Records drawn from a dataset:
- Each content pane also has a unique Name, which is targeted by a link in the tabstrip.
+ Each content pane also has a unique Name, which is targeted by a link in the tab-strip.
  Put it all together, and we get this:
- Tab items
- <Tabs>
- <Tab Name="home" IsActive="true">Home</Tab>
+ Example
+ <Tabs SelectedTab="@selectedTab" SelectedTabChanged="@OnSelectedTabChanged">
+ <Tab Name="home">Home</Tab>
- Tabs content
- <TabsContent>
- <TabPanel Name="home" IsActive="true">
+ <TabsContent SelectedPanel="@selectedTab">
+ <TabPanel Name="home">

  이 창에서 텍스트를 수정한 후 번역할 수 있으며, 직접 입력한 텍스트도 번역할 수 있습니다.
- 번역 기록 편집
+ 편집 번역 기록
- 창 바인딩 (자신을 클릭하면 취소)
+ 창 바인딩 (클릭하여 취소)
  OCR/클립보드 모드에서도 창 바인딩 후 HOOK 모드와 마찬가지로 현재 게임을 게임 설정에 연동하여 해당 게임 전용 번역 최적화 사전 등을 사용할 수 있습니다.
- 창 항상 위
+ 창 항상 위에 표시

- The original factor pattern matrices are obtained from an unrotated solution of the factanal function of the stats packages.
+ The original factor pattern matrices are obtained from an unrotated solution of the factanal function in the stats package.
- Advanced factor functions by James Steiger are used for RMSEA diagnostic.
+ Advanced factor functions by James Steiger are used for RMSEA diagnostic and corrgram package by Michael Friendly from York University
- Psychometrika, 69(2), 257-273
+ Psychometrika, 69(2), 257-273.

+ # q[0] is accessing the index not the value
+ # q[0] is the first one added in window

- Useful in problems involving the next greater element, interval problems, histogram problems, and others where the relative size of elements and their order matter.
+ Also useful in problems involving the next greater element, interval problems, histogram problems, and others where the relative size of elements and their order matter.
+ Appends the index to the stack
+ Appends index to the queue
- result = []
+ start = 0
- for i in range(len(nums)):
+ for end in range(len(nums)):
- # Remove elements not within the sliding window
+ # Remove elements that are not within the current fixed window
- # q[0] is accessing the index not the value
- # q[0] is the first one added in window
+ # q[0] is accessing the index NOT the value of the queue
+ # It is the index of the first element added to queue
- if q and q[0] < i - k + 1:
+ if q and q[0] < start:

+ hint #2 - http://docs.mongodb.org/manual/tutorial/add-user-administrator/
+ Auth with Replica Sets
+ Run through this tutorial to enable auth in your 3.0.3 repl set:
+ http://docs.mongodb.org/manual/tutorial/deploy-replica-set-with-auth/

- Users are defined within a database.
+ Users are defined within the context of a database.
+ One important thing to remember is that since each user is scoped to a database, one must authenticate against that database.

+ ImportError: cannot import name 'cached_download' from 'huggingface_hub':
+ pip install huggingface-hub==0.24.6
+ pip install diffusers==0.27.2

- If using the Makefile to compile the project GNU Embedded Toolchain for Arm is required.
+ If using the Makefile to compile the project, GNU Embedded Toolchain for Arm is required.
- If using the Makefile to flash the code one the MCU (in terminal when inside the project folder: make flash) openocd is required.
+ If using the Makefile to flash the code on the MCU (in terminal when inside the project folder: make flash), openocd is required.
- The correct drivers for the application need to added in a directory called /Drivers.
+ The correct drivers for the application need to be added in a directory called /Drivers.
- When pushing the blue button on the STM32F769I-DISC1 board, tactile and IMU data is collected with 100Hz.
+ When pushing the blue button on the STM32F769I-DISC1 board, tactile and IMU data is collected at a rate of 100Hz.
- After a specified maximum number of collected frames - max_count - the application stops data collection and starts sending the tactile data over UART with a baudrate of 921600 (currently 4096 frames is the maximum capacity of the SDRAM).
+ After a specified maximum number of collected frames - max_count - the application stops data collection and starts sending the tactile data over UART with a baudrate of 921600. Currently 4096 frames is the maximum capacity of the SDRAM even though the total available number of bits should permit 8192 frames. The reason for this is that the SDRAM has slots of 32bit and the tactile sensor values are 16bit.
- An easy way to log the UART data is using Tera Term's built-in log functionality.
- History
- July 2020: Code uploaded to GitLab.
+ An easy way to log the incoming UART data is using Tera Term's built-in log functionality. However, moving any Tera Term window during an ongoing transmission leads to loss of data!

### [WORK TO COMPLETE]
In the entries above, how many lines hold the word "specified"? State the number and nothing else.

### [ANSWER TO THIS PROBLEM]
2